**What to produce**
Identify all lines in the data containing the string "none". Copy them out.

**Records from a data collection**
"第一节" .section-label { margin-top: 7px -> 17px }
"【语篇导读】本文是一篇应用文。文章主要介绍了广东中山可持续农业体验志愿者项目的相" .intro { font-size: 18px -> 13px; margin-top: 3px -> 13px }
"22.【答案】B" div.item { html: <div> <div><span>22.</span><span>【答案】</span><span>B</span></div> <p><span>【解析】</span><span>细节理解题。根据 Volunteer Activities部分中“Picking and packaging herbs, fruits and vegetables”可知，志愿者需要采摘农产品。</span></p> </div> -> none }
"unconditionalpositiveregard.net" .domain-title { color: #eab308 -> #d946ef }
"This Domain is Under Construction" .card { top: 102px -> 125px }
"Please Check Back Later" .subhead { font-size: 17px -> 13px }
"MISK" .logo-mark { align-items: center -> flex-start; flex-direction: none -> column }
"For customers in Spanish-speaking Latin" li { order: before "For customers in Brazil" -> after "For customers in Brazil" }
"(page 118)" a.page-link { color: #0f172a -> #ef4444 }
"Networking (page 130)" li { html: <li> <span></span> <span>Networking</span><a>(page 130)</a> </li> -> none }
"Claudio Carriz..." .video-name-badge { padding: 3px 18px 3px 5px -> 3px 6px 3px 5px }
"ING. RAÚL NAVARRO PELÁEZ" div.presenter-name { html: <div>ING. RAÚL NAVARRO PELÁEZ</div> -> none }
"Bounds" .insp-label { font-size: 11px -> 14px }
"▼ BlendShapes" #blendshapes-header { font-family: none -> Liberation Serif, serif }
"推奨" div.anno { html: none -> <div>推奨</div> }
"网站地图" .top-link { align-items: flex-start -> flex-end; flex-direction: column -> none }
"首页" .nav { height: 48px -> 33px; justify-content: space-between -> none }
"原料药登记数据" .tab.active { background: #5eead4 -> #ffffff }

**Expected output**
"22.【答案】B" div.item { html: <div> <div><span>22.</span><span>【答案】</span><span>B</span></div> <p><span>【解析】</span><span>细节理解题。根据 Volunteer Activities部分中“Picking and packaging herbs, fruits and vegetables”可知，志愿者需要采摘农产品。</span></p> </div> -> none }
"MISK" .logo-mark { align-items: center -> flex-start; flex-direction: none -> column }
"Networking (page 130)" li { html: <li> <span></span> <span>Networking</span><a>(page 130)</a> </li> -> none }
"ING. RAÚL NAVARRO PELÁEZ" div.presenter-name { html: <div>ING. RAÚL NAVARRO PELÁEZ</div> -> none }
"▼ BlendShapes" #blendshapes-header { font-family: none -> Liberation Serif, serif }
"推奨" div.anno { html: none -> <div>推奨</div> }
"网站地图" .top-link { align-items: flex-start -> flex-end; flex-direction: column -> none }
"首页" .nav { height: 48px -> 33px; justify-content: space-between -> none }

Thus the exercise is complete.